Action item:
Copy out every line of the material below, character for character, apart from the pictures.

Exercise materials:
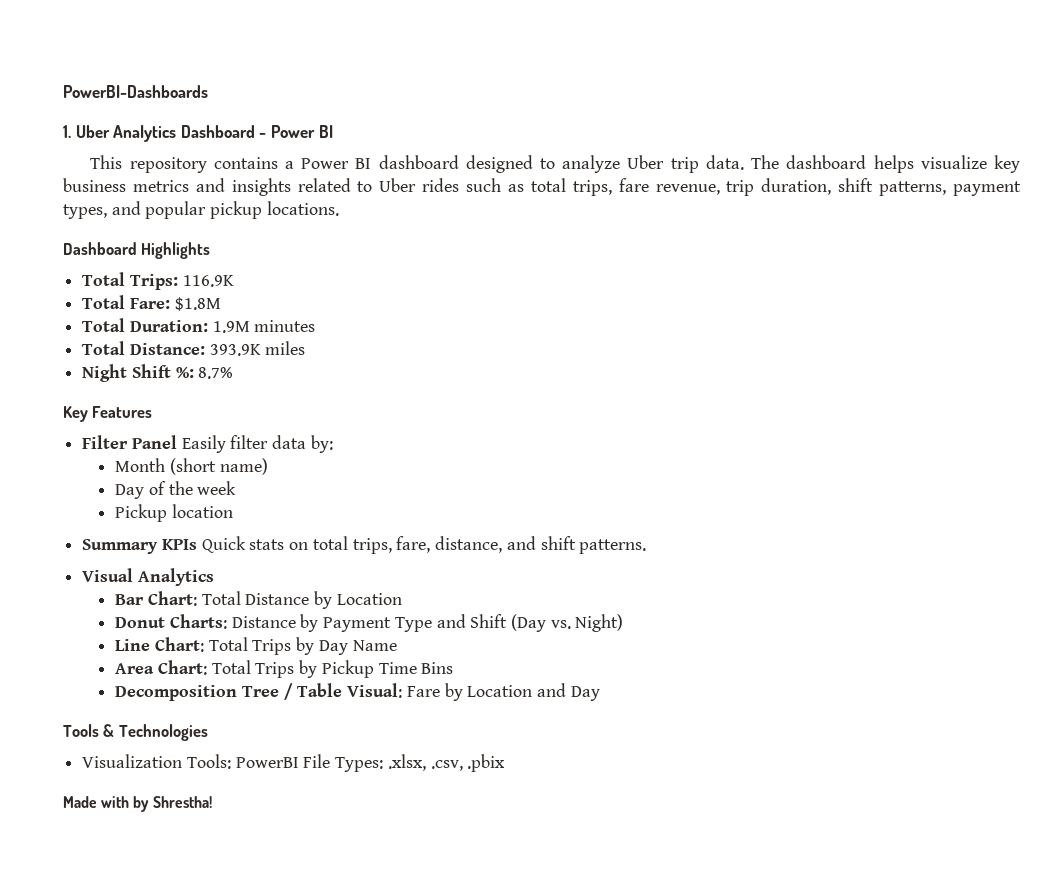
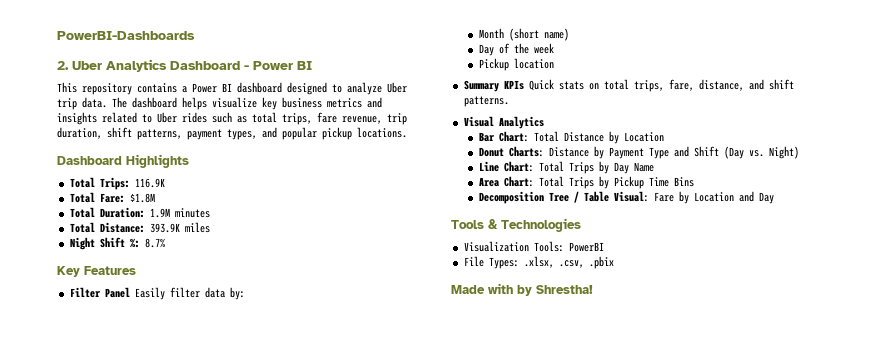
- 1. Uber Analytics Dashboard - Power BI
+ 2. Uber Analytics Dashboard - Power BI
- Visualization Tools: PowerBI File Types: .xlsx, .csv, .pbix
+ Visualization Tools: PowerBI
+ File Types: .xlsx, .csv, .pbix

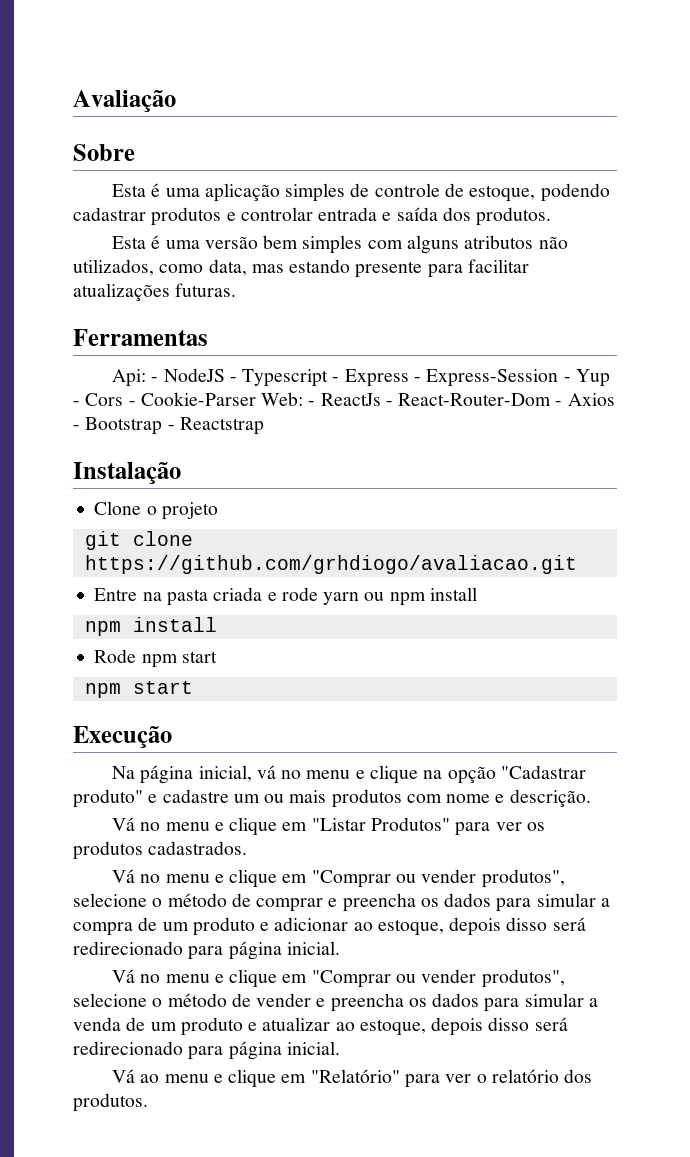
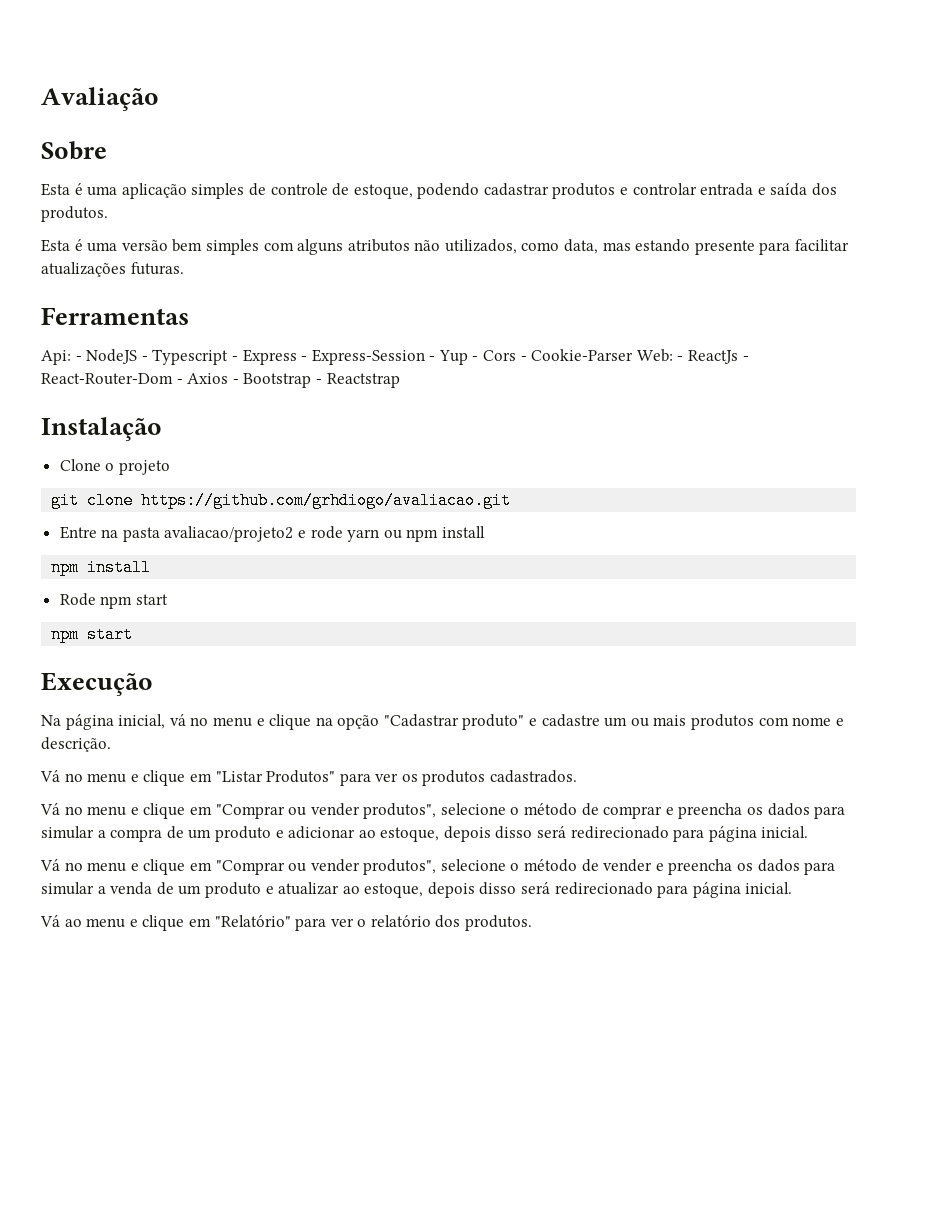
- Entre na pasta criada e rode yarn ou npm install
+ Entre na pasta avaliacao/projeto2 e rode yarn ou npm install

Exercise response:
- 1. Uber Analytics Dashboard - Power BI
+ 2. Uber Analytics Dashboard - Power BI
- Visualization Tools: PowerBI File Types: .xlsx, .csv, .pbix
+ Visualization Tools: PowerBI
+ File Types: .xlsx, .csv, .pbix

- Entre na pasta criada e rode yarn ou npm install
+ Entre na pasta avaliacao/projeto2 e rode yarn ou npm install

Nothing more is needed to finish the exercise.